«Роман с кокаином», появившийся в 1934 г. в журнале «Числа», пытавшемся дать дорогу молодым эмигрантским авторам и новым вкусам, до сих пор представляет не до конца разрешенную литературную загадку. Это блестящая повесть, замеченная эмигрантской критикой при появлении, а полвека спустя во французском и других переводах восторженно встреченная всей западной прессой, не имеет сколько-нибудь осязательного автора. Под явным псевдонимом М. Агеев, в том же первом полугодии 1934 г., был напечатан в недолговечном журнале «Встречи» рассказ «Паршивый народ», затем имя Агеева так же внезапно исчезло, как и возникло, если не учитывать того, что полностью, отдельной книгой, роман появился лишь осенью 1936 г.
В те давние времена говорилось, что рукопись была прислана из Константинополя. Тогда же молодой поэтессе Лидии Червинской, ехавшей в Константинополь к родителям, было поручено войти в контакт с отправителем. Л. Червинская в 80-е годы была еще жива, но кинувшиеся к ней журналисты могли уже получить от нее лишь крайне смутные сведения: она назвала некоего Марко Леви, приехавшего в Константинополь из Берлина, страдавшего психическим расстройством (якобы после побега из СССР ценой убийства красного офицера), якобы вернувшегося впоследствии в Россию… Переводчицей на французский язык, Лидии Швейцер, подарившей роману вторую жизнь, удалось установить, что какой-то Марк Абрамович Леви умер 12 февраля 1936 г. в Константинополе, о чем Л. Червинская не знала, хотя и любила повторять, что у нее с Марко Леви была любовная связь… Издатель романа В. Яновский вспоминает лишь о каком-то южноамериканском (!) паспорте Агеева, присланном из Константинополя в Париж для продления (!!) и затерянном Л. Червинской (!!!)…

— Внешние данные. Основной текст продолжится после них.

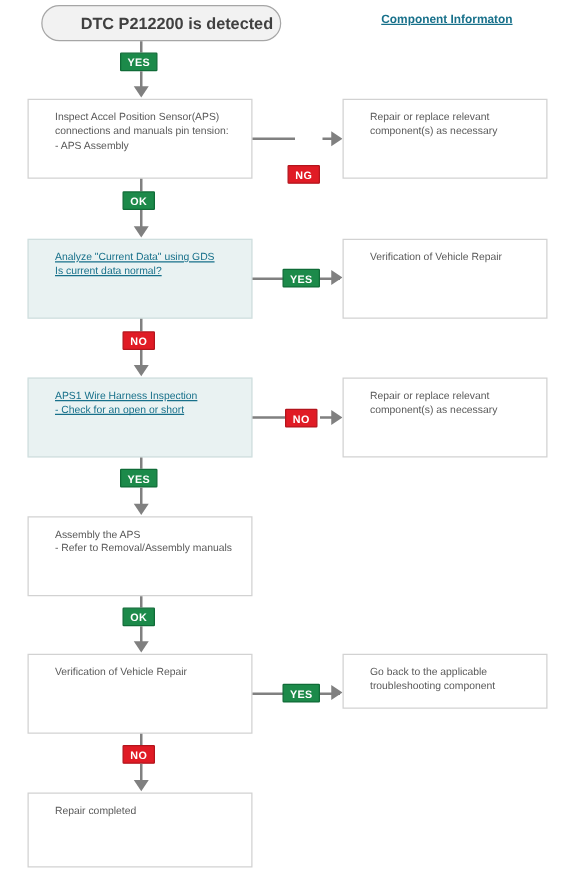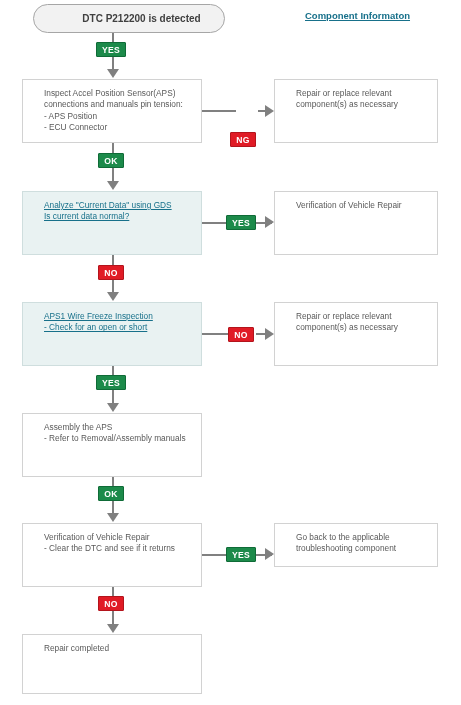--- a/index.html
+++ b/index.html
@@ -34,21 +34,21 @@
     border-radius: 15px;
     background: #f2f2f2;
     box-sizing: border-box;
     display: flex;
     flex-direction: column;
     align-items: center;
     justify-content: center;
     line-height: 11px;
   }
   .start-node .ln {
-    font-size: 10px;
+    font-size: 13px;
     font-weight: bold;
     color: #404040;
     text-align: center;
     white-space: nowrap;
     margin-left: 25px;
   }
 
   
   .comp-link {
     position: absolute;
@@ -149,22 +149,21 @@
   <a class="comp-link" href="#">Component Informaton</a>
 
   <div class="vline" style="left:112px; top:33px; height:9px;"></div>
   <div class="badge green" style="left:96px; top:42px;">YES</div>
   <div class="vline" style="left:112px; top:57px; height:15px;"></div>
   <div class="arrow-down" style="left:107px; top:69px;"></div>
 
   <div class="box" style="left:22px; top:79px; width:180px; height:64px;">
     <div class="line">Inspect Accel Position Sensor(APS)</div>
     <div class="line">connections and manuals pin tension:</div>
-    <div class="line">- APS Position</div>
-    <div class="line">- ECU Connector</div>
+    <div class="line">- APS Assembly</div>
   </div>
 
   <div class="hline" style="left:202px; top:110px; width:34px;"></div>
   <div class="badge red" style="left:230px; top:104px;margin-top:28px;">NG</div>
   <div class="hline" style="left:258px; top:110px; width:14px;"></div>
   <div class="arrow-right" style="left:265px; top:105px;"></div>
 
   <div class="box" style="left:274px; top:79px; width:164px; height:64px;">
     <div class="line">Repair or replace relevant</div>
     <div class="line">component(s) as necessary</div>
@@ -188,21 +187,21 @@
   <div class="box" style="left:274px; top:191px; width:164px; height:64px;">
     <div class="line">Verification of Vehicle Repair</div>
   </div>
 
   <div class="vline" style="left:112px; top:255px; height:10px;"></div>
   <div class="badge red" style="left:98px; top:265px;">NO</div>
   <div class="vline" style="left:112px; top:280px; height:16px;"></div>
   <div class="arrow-down" style="left:107px; top:292px;"></div>
 
   <div class="box tinted" style="left:22px; top:302px; width:180px; height:64px;">
-    <a class="link-line" href="#">APS1 Wire Freeze Inspection</a>
+    <a class="link-line" href="#">APS1 Wire Harness Inspection</a>
     <a class="link-line" href="#">- Check for an open or short</a>
   </div>
 
   <div class="hline" style="left:202px; top:333px; width:32px;"></div>
   <div class="badge red" style="left:228px; top:327px;">NO</div>
   <div class="hline" style="left:256px; top:333px; width:16px;"></div>
   <div class="arrow-right" style="left:265px; top:328px;"></div>
 
   <div class="box" style="left:274px; top:302px; width:164px; height:64px;">
     <div class="line">Repair or replace relevant</div>
@@ -219,21 +218,20 @@
     <div class="line">- Refer to Removal/Assembly manuals</div>
   </div>
 
   <div class="vline" style="left:112px; top:477px; height:9px;"></div>
   <div class="badge green" style="left:98px; top:486px;">OK</div>
   <div class="vline" style="left:112px; top:501px; height:17px;"></div>
   <div class="arrow-down" style="left:107px; top:513px;"></div>
 
   <div class="box" style="left:22px; top:523px; width:180px; height:64px;">
     <div class="line">Verification of Vehicle Repair</div>
-    <div class="line">- Clear the DTC and see if it returns</div>
   </div>
 
   <div class="hline" style="left:202px; top:554px; width:32px;"></div>
   <div class="badge green" style="left:226px; top:547px;">YES</div>
   <div class="hline" style="left:256px; top:554px; width:16px;"></div>
   <div class="arrow-right" style="left:265px; top:548px;"></div>
 
   <div class="box" style="left:274px; top:523px; width:164px; height:44px;">
     <div class="line">Go back to the applicable</div>
     <div class="line">troubleshooting component</div>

Из эмигрантских критиков наиболее остро ощутил необычность внезапного появления нового таланта — Д. Мережковский, и он, как нам кажется, ближе всех подошел к истине. В похвальной рецензии на «Числа» — «чудо» молодой эмигрантской литературной жизни — Мережковский выделил только одного, совсем нового романиста… Агеева, и вопрошал: «Не первая ли это его вещь? Когда он успел „выписаться“, если выписываться надо? У него прекрасный, образный язык. Не уступает, с одной стороны, Бунину, с другой — Сирину. Соединяет в языке (в изобразительности) плотную, по старым образцам вытканную, материю бунинского стиля с новейшей блестящей тканью Сирина. Это — внешность. А дальше — надо забыть и Бунина с его плотностью, и Сирина с пустым блеском искусственного шелка, а вспомнить… пожалуй, Достоевского, — только Достоевского тридцатых годов нашего века».